### Exercise brief
Check every line in the records below for the word "primary" and report how many have it, nothing more.

### Exercise input
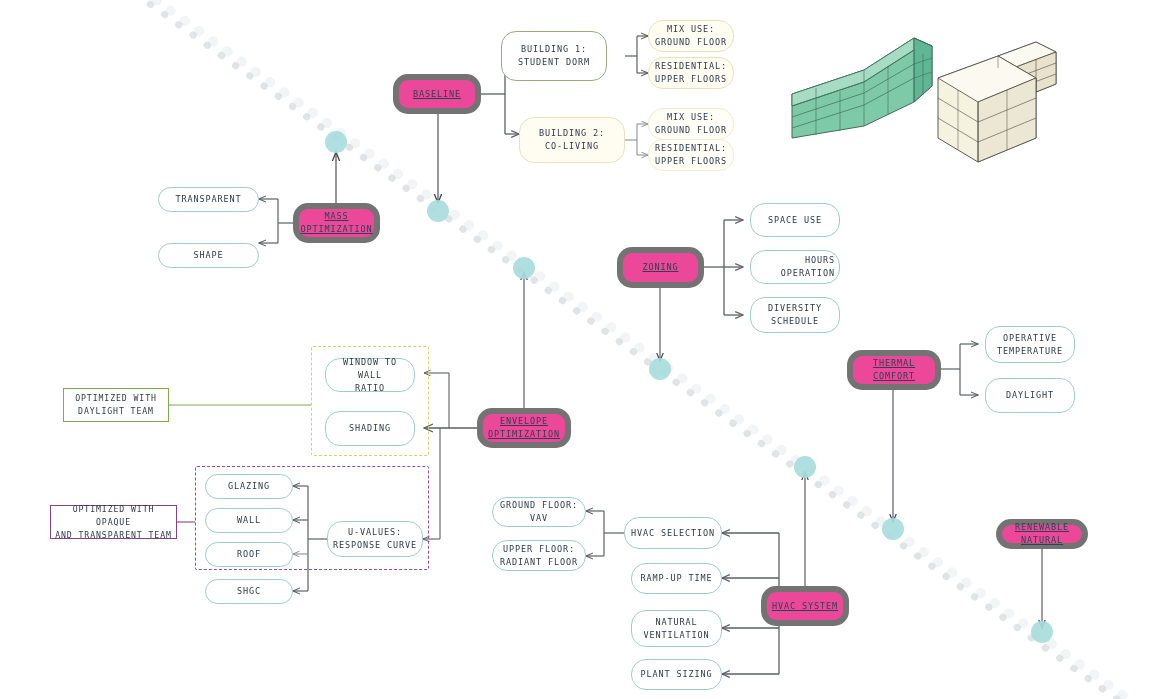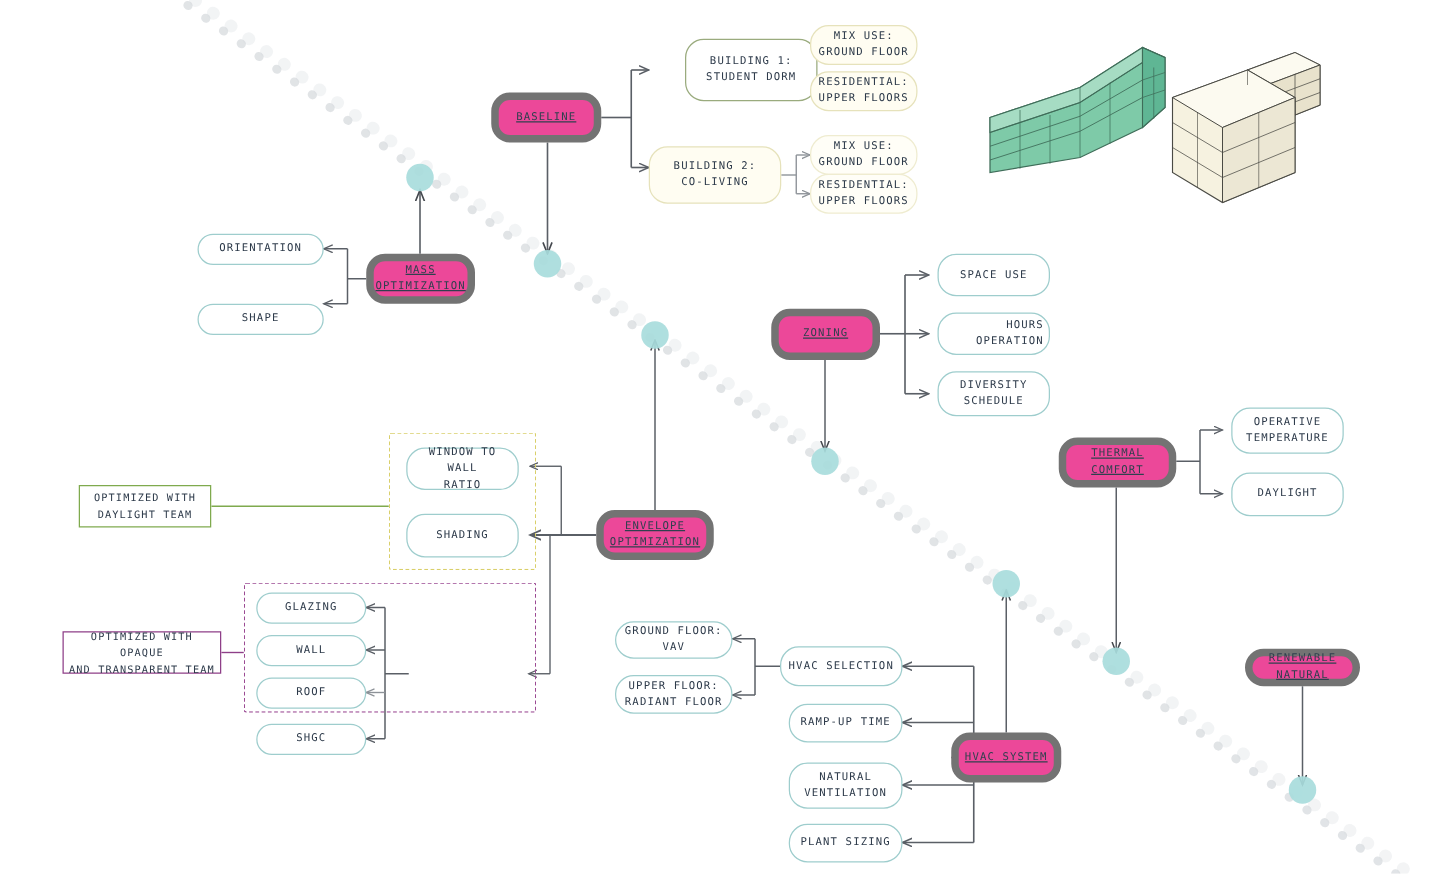--- a/index.html
+++ b/index.html
@@ -263,7 +263,7 @@
 
   <div class="node primary" style="left:393px; top:74px; width:88px; height:40px;">BASELINE</div>
 
-  <div class="node green" style="left:548px; top:31px; width:106px; height:50px;">BUILDING 1:
+  <div class="node green" style="left:501px; top:31px; width:106px; height:50px;">BUILDING 1:
 STUDENT DORM</div>
   <div class="node cream" style="left:519px; top:117px; width:106px; height:46px;">BUILDING 2:
 CO-LIVING</div>

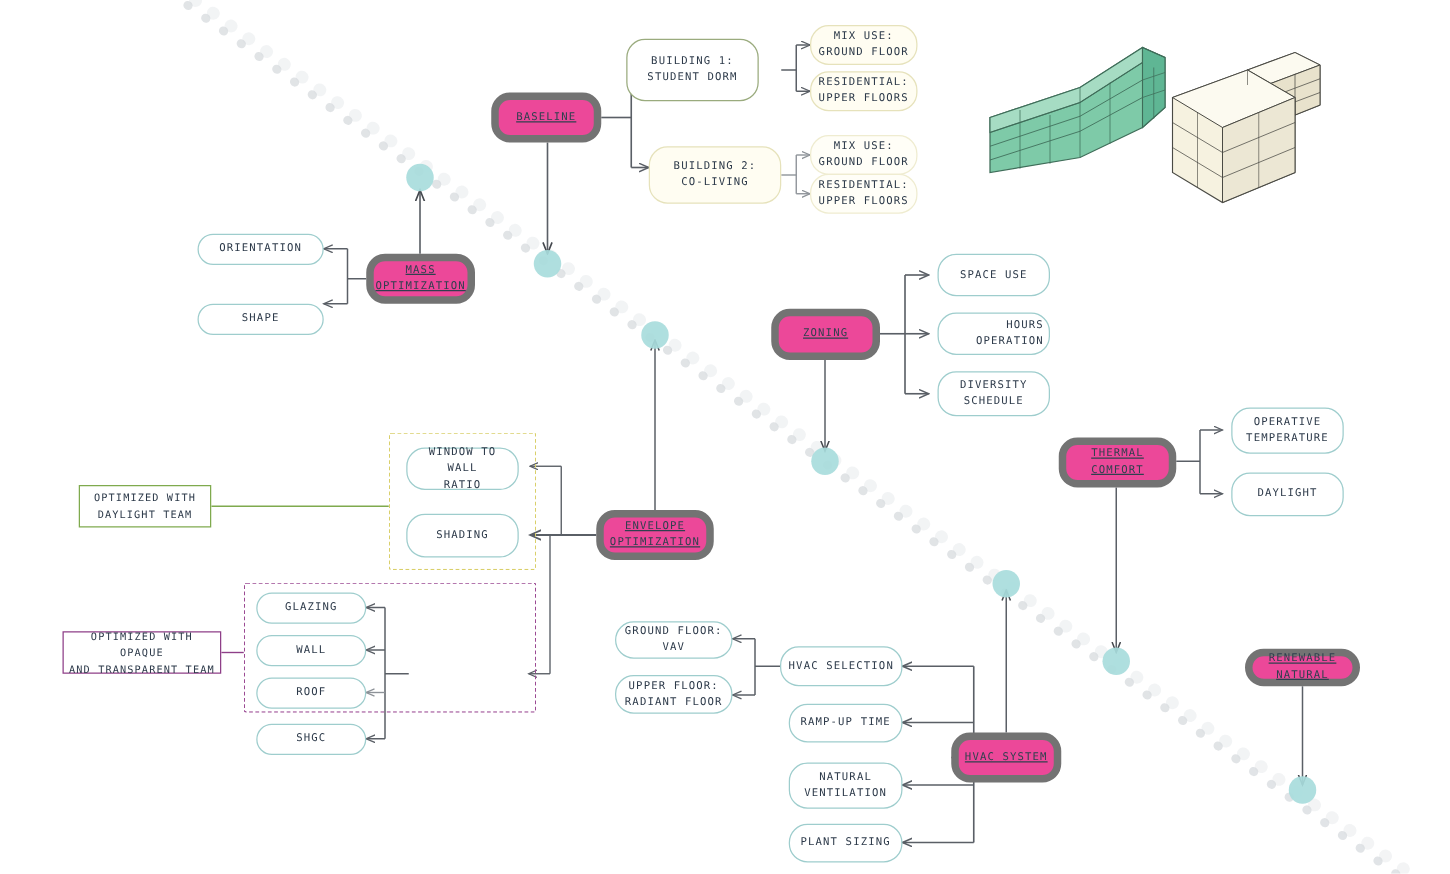--- a/index.html
+++ b/index.html
@@ -279,7 +279,7 @@
 
   <div class="node primary" style="left:293px; top:203px; width:87px; height:40px;">MASS
 OPTIMIZATION</div>
-  <div class="node sub" style="left:158px; top:187px; width:101px; height:25px;">ORIENTATION</div>
+  <div class="node sub" style="left:158px; top:187px; width:101px; height:25px;">TRANSPARENT</div>
   <div class="node sub" style="left:158px; top:231px; width:101px; height:25px;margin-top:12px;">SHAPE</div>
 
   <div class="node primary" style="left:617px; top:247px; width:87px; height:41px;">ZONING</div>

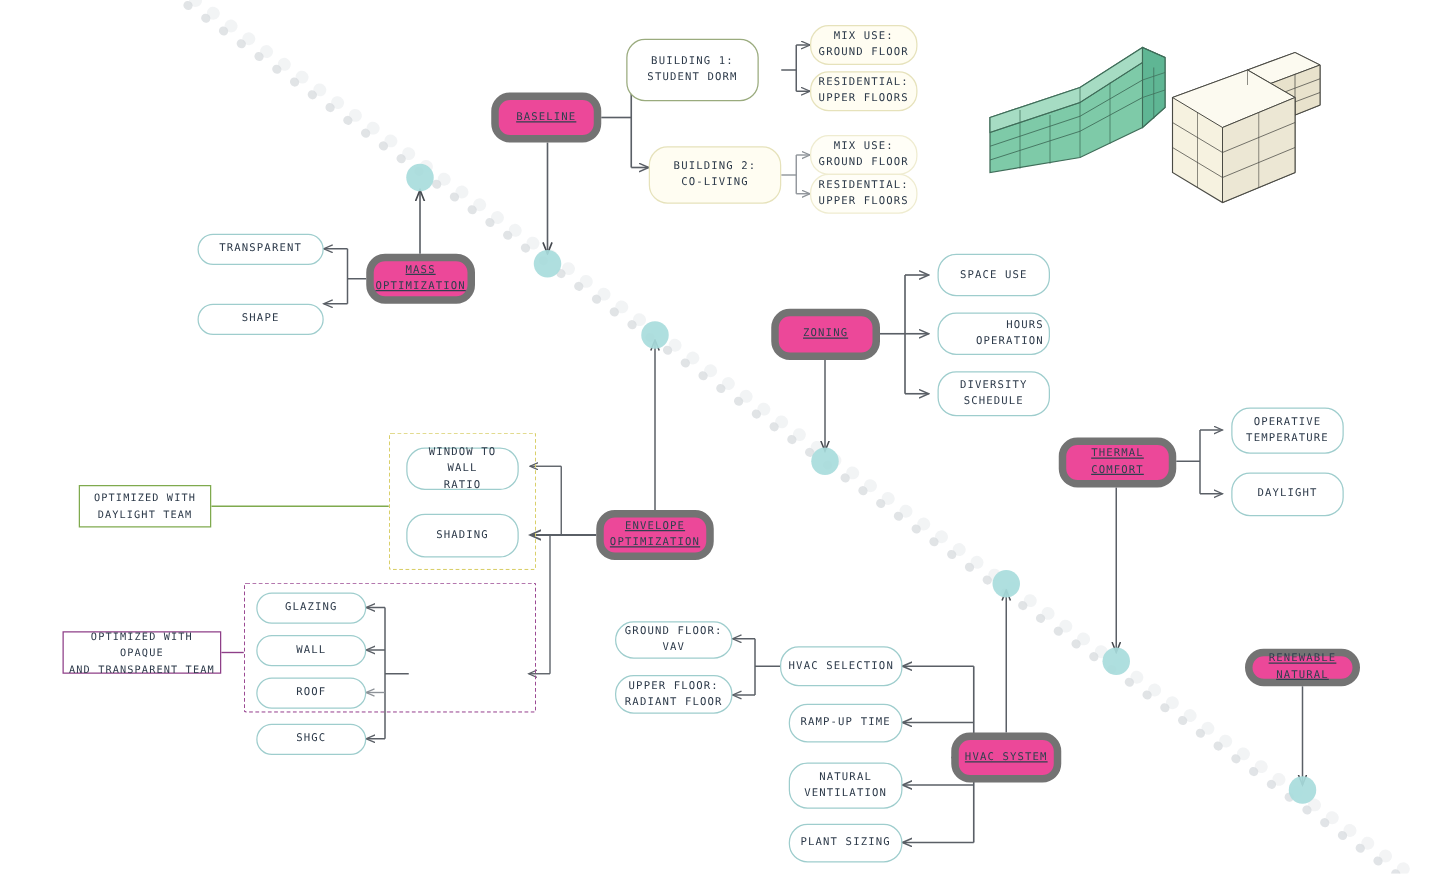--- a/index.html
+++ b/index.html
@@ -308,6 +308,8 @@
   <div class="node sub" style="left:205px; top:508px; width:88px; height:25px;">WALL</div>
   <div class="node sub" style="left:205px; top:542px; width:88px; height:25px;">ROOF</div>
   <div class="node sub" style="left:205px; top:579px; width:88px; height:25px;">SHGC</div>
+  <div class="node sub" style="left:327px; top:521px; width:96px; height:36px;">U-VALUES:
+RESPONSE CURVE</div>
 
   <div class="node primary" style="left:761px; top:586px; width:88px; height:40px;">HVAC SYSTEM</div>
   <div class="node sub" style="left:624px; top:517px; width:98px; height:32px;">HVAC SELECTION</div>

### Result below
4